Die Proteste hätten zu keiner Zeit Einfluss auf das Funktionieren der Behörde gehabt, schreibt die Kesb in ihrer Mitteilung von gestern. Jedoch seien vor allem die betroffenen Kinder in Mitleidenschaft gezogen worden. Sie wurden laut Kesb während mehrerer Wochen aus der Schule genommen – offenbar aus der Furcht heraus, in der Schule polizeilich abgeholt und dem Impfarzt vorgeführt zu werden, wie die Mutter dies begründete. Auch der Kontakt zum Vater war laut Kesb abgebrochen worden. Gleichzeitig seien die Kinder «von der Mutter mit vollem Namen in die Öffentlichkeit gestellt» worden, schreibt die Kesb. Damit dürfte ein längeres Interview gemeint sein, das die Mutter zusammen mit ihren Kindern dem Covid- 19-massnahmenkritischen Internet- Sender «Hoch2TV» gegeben hatte (die «Volksstimme» berichtete).
Keine neue Praxis
«Daraus entstand eine Gefährdungssituation, die über die eigentliche Frage der Impfung weit hinausging», kommentiert die Kesb in ihrer Mitteilung. Und weiter: «Der körperlichen Gefährdung (gemeint ist eine mögliche Ansteckung mit Masern, die Red.) standen vermehrt Schadenspotenziale auf der psychischen Ebene entgegen.» Den Kindern sei es verunmöglicht worden, eine unbeschwerte Beziehung zu beiden Elternteilen zu pflegen, und deren Loyalitätskonflikt sei massiv erhöht worden. Vor dem Hintergrund, dass die Kinder in mittelbarer Zukunft über die Frage der Masernimpfung selbstständig entscheiden könnten und wegen eines «parallel laufenden Gerichtsverfahrens», habe die Kesb «unter Abwägung aller Umstände und nach Prüfung der Verhältnismässigkeit» auf den behördlichen Vollzug der Masernimpfung nun verzichtet. Auf unsere Nachfrage, worum sich das in der Medienmitteilung erwähnte Gerichtsverfahren dreht, wollte die Kesb nicht weiter eingehen.

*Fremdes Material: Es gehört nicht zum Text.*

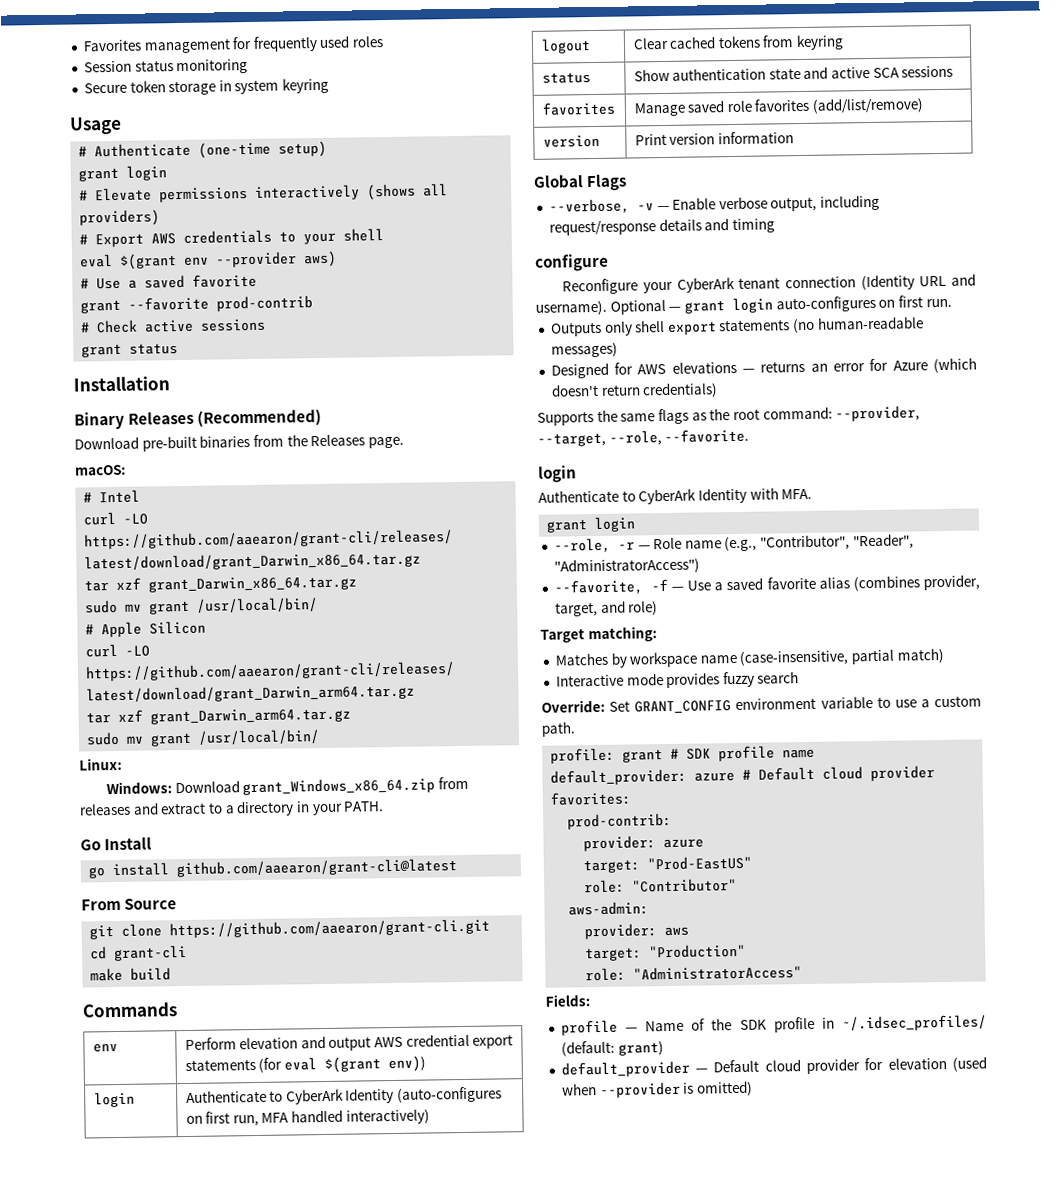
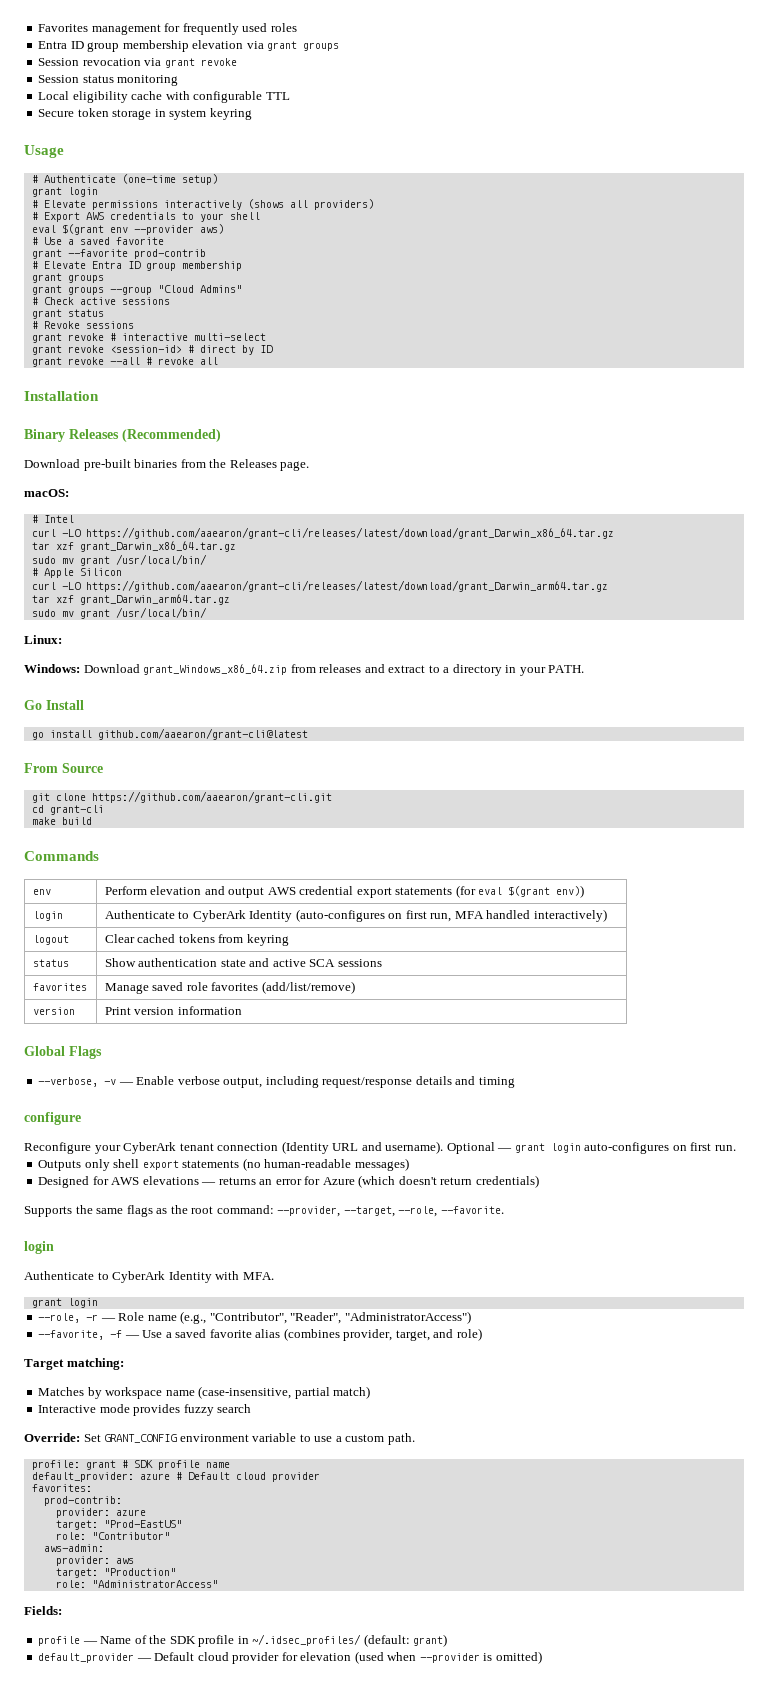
+ Entra ID group membership elevation via grant groups
+ Session revocation via grant revoke
  Session status monitoring
+ Local eligibility cache with configurable TTL
+ # Elevate Entra ID group membership
+ grant groups
+ grant groups --group "Cloud Admins"
+ # Revoke sessions
+ grant revoke # interactive multi-select
+ grant revoke <session-id> # direct by ID
+ grant revoke --all # revoke all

Die Kesb Gelterkinden-Sissach betont in ihrem Communiqué abschliessend, «dass diese Neubeurteilung keine behördliche Praxis begründet». Das Bundesgericht habe klare Leitlinien vorgegeben, wie bei fehlender Einigkeit von gemeinsam sorgeberechtigten Elternteilen betreffend Masernimpfung vorzugehen sei: «An diese Vorgaben hält sich die Kesb.» Entsprechend werde auch künftig in jedem Fall einzeln zu prüfen sein, welche Vollzugsanordnungen getroffen werden könnten, um behördliche respektive gerichtliche Anordnungen umzusetzen.